Written by Aaron Lacy
Spoon Feed
In this ED/PICU-based cohort, infants < 12 months were more likely to have longer periods of apnea than older children. Apneic oxygenation was protective against desaturation in all ages.
Breathe, baby, breathe!
Intubating children is risky, but it’s a necessary evil. This study analyzed 204 children <18 years of age who underwent intubation in the PICU or ED. The authors looked at apneic time, categorized it into “long” or “short” periods, and tracked desaturation (SpO2 <90%) events. The study used 54 seconds as the cutoff for prolonged vs. short apnea, which was the median apneic time observed in the dataset. This feels long to me, as studies show laryngoscopy in children exceeding 30 seconds have an increased risk of desaturation.
They found that long apneic times were more common in infants (<12 months) than in younger (age 1–7 years, aOR 0.88) or older (8–17 years, aOR 0.07) children. There was no association of apnea time with provider, laryngoscope, airway characteristics, or the use of apneic oxygenation. They found that apneic oxygenation significantly reduced desaturation risk (aOR 0.17; 95%CI 0.07-0.43).
How will this change my practice?
Intubating critically ill children is very dangerous—we should always prepare as much as possible. I treat all my pediatric intubations as if the worst is going to happen. My big takeaway here is that despite this being yet another study showing that apneic oxygenation prevents desaturation in children, there’s still low uptake of this practice. Give the kids some O’s, people!
Source
Apneic time during intubation in critically ill children. Pediatr Res. 2026 Jan 13. doi: 10.1038/s41390-026-04773-3. Epub ahead of print. PMID: 41530490.
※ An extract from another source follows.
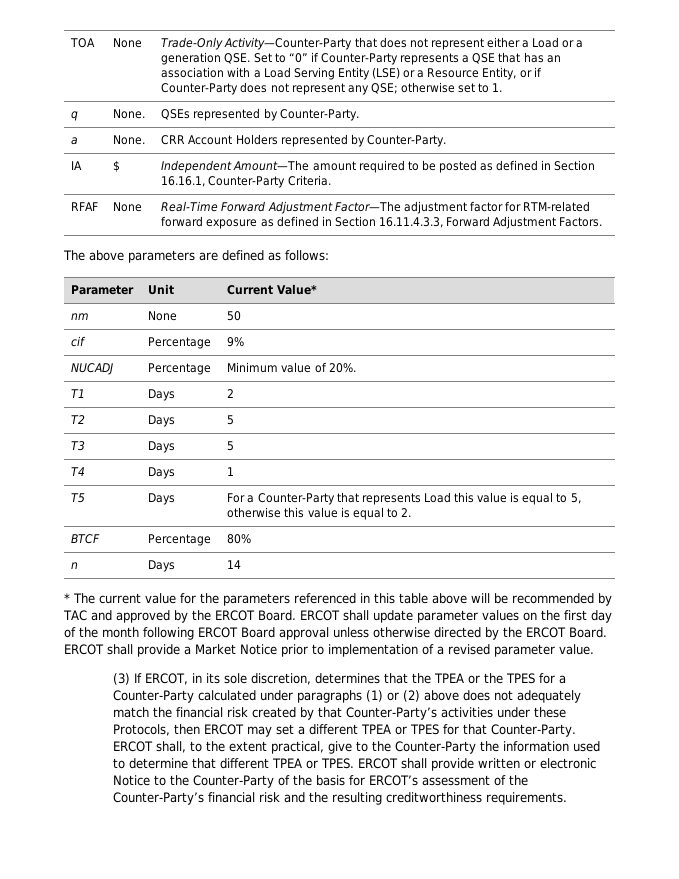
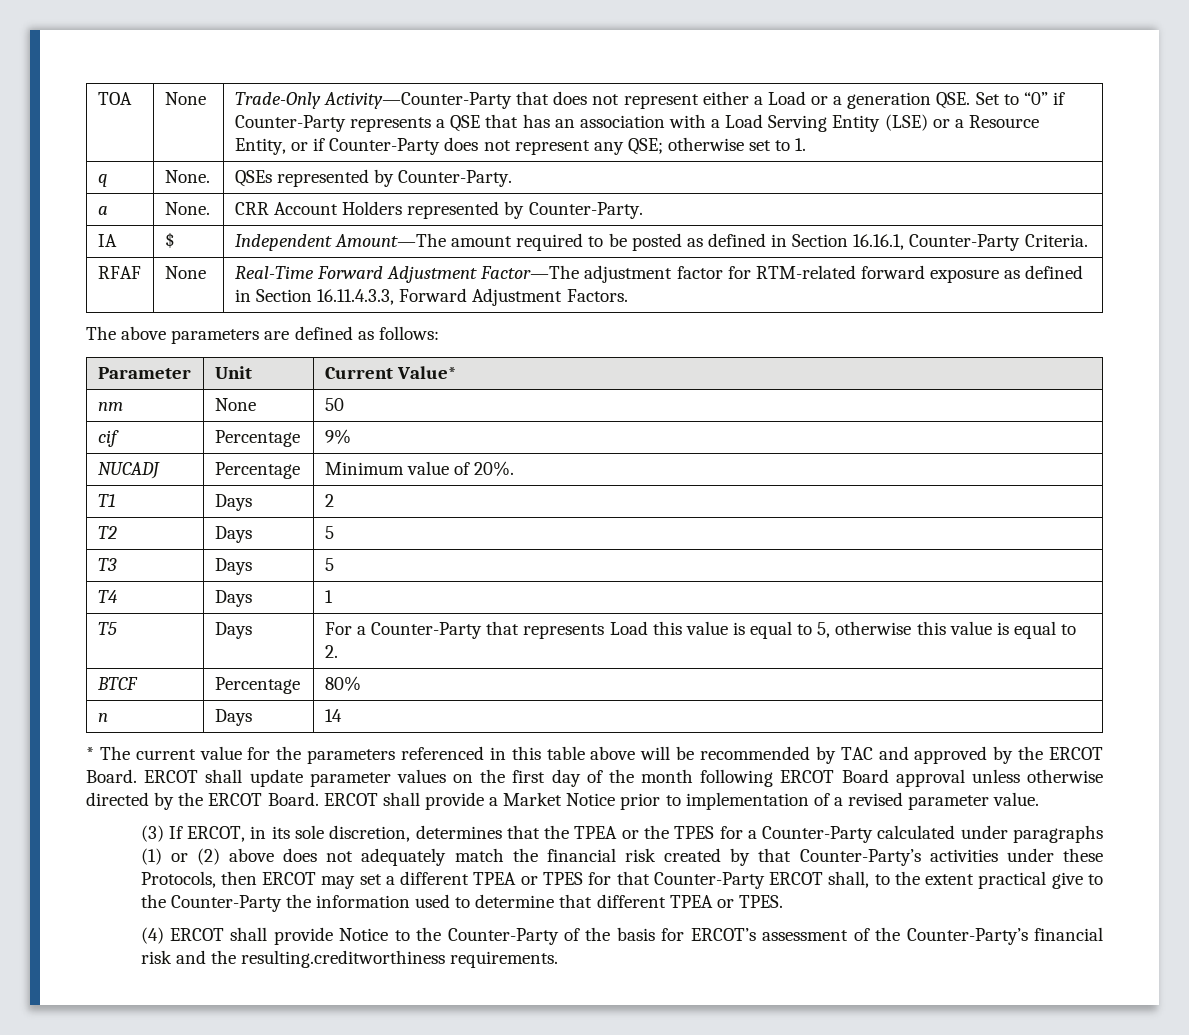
- (3) If ERCOT, in its sole discretion, determines that the TPEA or the TPES for a Counter-Party calculated under paragraphs (1) or (2) above does not adequately match the financial risk created by that Counter-Party’s activities under these Protocols, then ERCOT may set a different TPEA or TPES for that Counter-Party. ERCOT shall, to the extent practical, give to the Counter-Party the information used to determine that different TPEA or TPES. ERCOT shall provide written or electronic Notice to the Counter-Party of the basis for ERCOT’s assessment of the Counter-Party’s financial risk and the resulting creditworthiness requirements.
+ (3) If ERCOT, in its sole discretion, determines that the TPEA or the TPES for a Counter-Party calculated under paragraphs (1) or (2) above does not adequately match the financial risk created by that Counter-Party’s activities under these Protocols, then ERCOT may set a different TPEA or TPES for that Counter-Party ERCOT shall, to the extent practical give to the Counter-Party the information used to determine that different TPEA or TPES.
+ (4) ERCOT shall provide Notice to the Counter-Party of the basis for ERCOT’s assessment of the Counter-Party’s financial risk and the resulting.creditworthiness requirements.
View JournalFeed Critical Appraisal
Critical Appraisal
Study Identification
Background
Study Question
Study Design & Conduct
Prospective / Retrospective: Prospective
Multicenter: No
Unit of Allocation: Not applicable
Unit of Analysis: Tracheal intubations
Randomization Method: Not applicable
Allocation Concealment: Not applicable
Blinding: Not applicable
Follow-up Duration: Not reported
Population
- Children under 18 years
- Undergoing primary oral tracheal intubation in PICU or ED
- Missing data on apneic time or oxygen saturation
- Nasal intubations
- Pre-existing tracheostomies
- Emergency resuscitation cases with unreliable data
Number Enrolled: 204
Number Analyzed: 204
Key Baseline Characteristics
Sex: Not reported
Disease Severity: Not reported
Care Setting Distribution: PICU and ED
Additional Baseline Characteristics
- Infants more likely to have long apneic times
Exposures / Interventions
Description: Measurement of apneic time during tracheal intubation
Definition / Dose: 54-second cutoff for long apneic time
Timing: During tracheal intubation
Classification Method: Direct observation and video review
Protocolized / Discretionary: Protocolized
Description: Short apneic time and no apneic oxygenation
Definition: Apneic time ≤54 seconds and absence of apneic oxygenation
Outcomes & Results
Primary Outcomes
Definition: SpO₂ <90% during the apneic period
Time Point: During tracheal intubation
Measurement Method: SpO₂ measurement
Results: No significant association with long apneic time
Secondary Outcomes
Definition: Drop in SpO₂ from highest to lowest during apneic period
Time Point: During tracheal intubation
Measurement Method: SpO₂ measurement
Results: Median degree of desaturation was 0% in both groups
Risk of Bias
Risk of Bias - ROBINS-I
- Confounding (Some concerns): Potential confounders like comorbidities and preparation before intubation were not fully accounted for.
- Selection of participants (Low): Participants were selected based on clear inclusion criteria.
- Classification of interventions (Low): Interventions were clearly defined and consistently applied.
- Deviations from intended interventions (Low): Interventions were applied as intended without deviations.
- Missing data (Some concerns): Exclusions due to missing data could introduce bias.
- Measurement of outcomes (Low): Outcomes were measured using standardized methods.
- Selection of the reported result (Low): All relevant outcomes were reported.